Esta medida regulatória surge em resposta a uma deliberação do Supremo Tribunal Federal (STF) no mês anterior, que impôs limites ao desembolso desses adicionais. Tais benefícios, quando somados aos salários, frequentemente excedem o teto remuneratório constitucional, fixado em R$ 46,3 mil.
Esperava-se que os conselhos seguissem à risca a decisão da Suprema Corte, que estabelecia quais benefícios poderiam ser concedidos.
No entanto, em uma parcial divergência, o CNJ e o CNMP aprovaram a manutenção do auxílio-moradia e de uma gratificação voltada à proteção da primeira infância e à maternidade.
Conforme o veredito do STF, auxílios como moradia, natalidade e creche deveriam ter sido suprimidos.
A resolução conjunta também confirmou a validade de autorizações para licenças remuneradas destinadas a cursos no exterior e de gratificações por encargo de curso ou concurso, desde que concedidas até 30 de março, data da publicação da ata do julgamento do Supremo.
Ambos os benefícios estavam igualmente previstos para serem descontinuados após a decisão proferida pela mais alta instância judicial.
Julgamento
Em 25 de março, por unanimidade, os ministros do Supremo Tribunal Federal decidiram que indenizações adicionais, gratificações e auxílios seriam limitados a 35% do valor do subsídio dos próprios ministros do STF, que serve como referência para o teto de R$ 46,3 mil.
Dessa forma, magistrados, promotores e procuradores poderiam auferir, no mínimo, R$ 62,5 mil mensais, somando o teto e R$ 16,2 mil em benefícios adicionais.

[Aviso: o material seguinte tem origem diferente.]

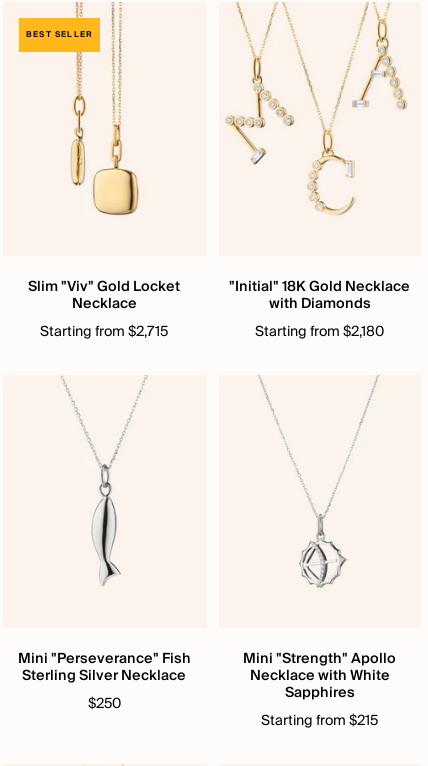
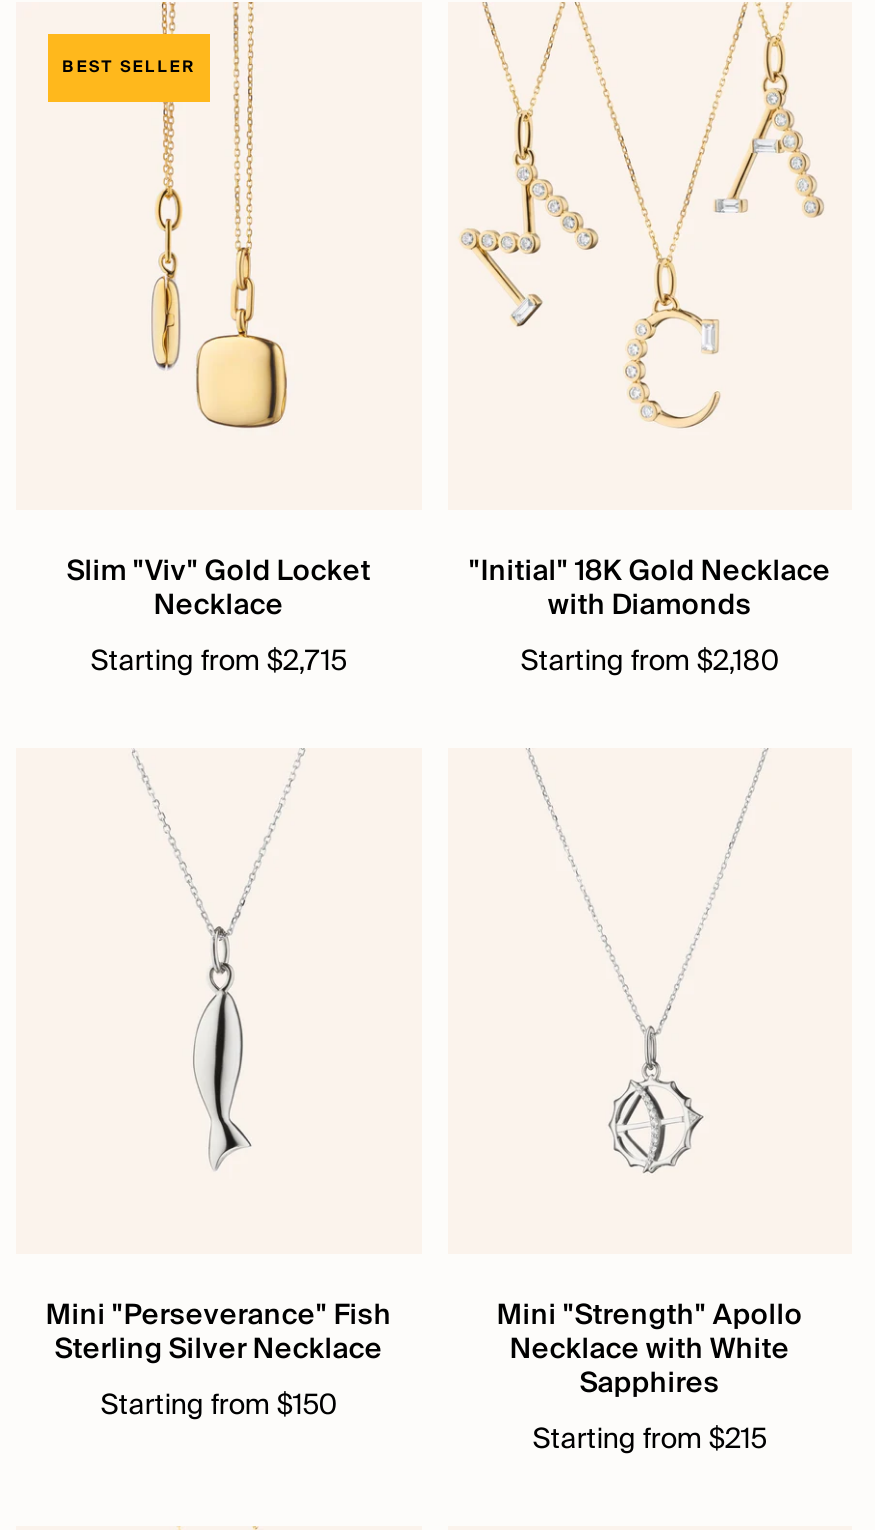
- $250
+ Starting from $150
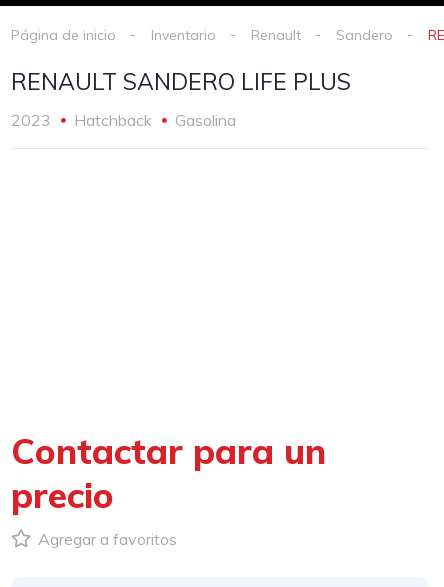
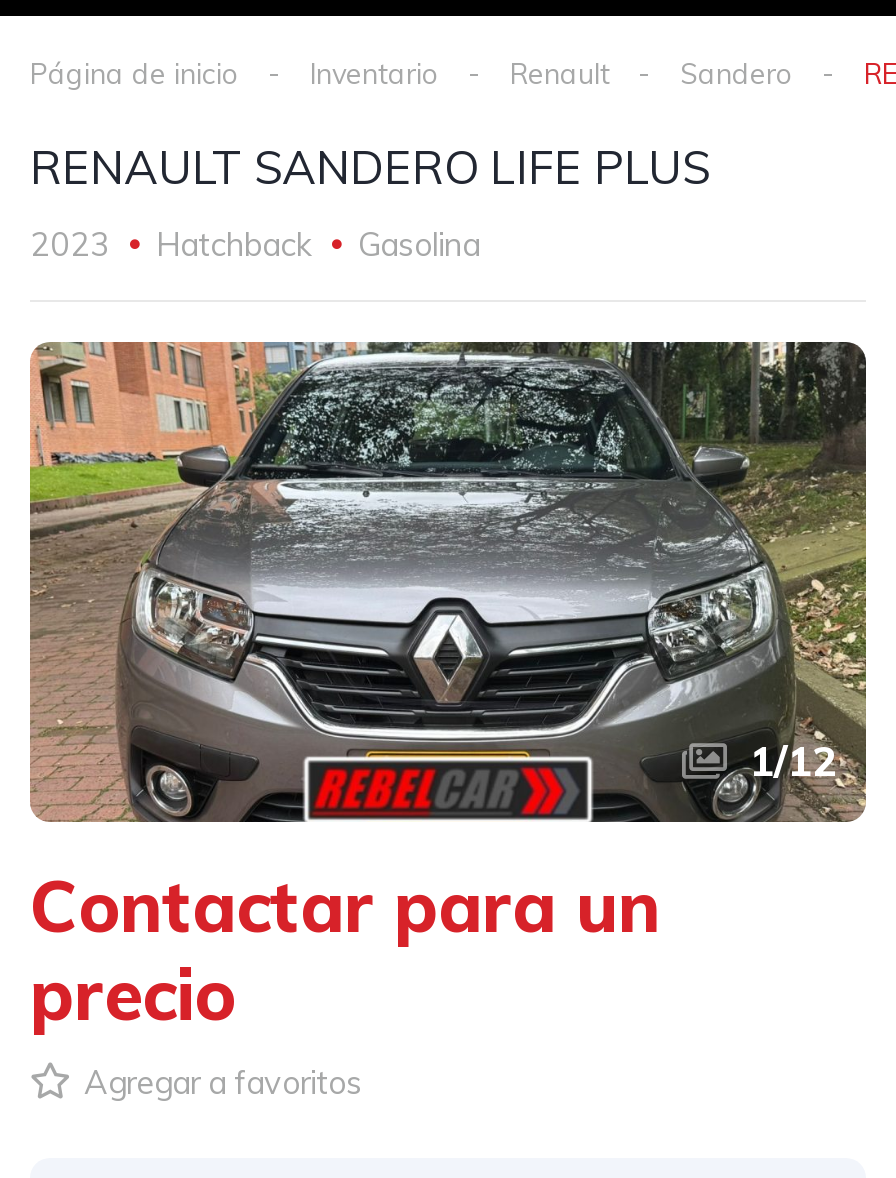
+ [image]
+ 1/12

Ao final da carreira, os vencimentos poderiam atingir R$ 78,8 mil, incluindo o pagamento do auxílio por tempo de serviço (ATS), igualmente limitado a 35% do teto.
Restrições
O CNJ esclareceu que o auxílio-moradia será concedido exclusivamente a magistrados que ocupam funções de assessoramento em tribunais e que não estão em suas lotações originais.
Sobre a gratificação de proteção à primeira infância para juízes e integrantes do Ministério Público, o conselho argumentou que a medida visa “promover a igualdade material e a proteção social às mulheres, que ainda enfrentam disparidades remuneratórias”.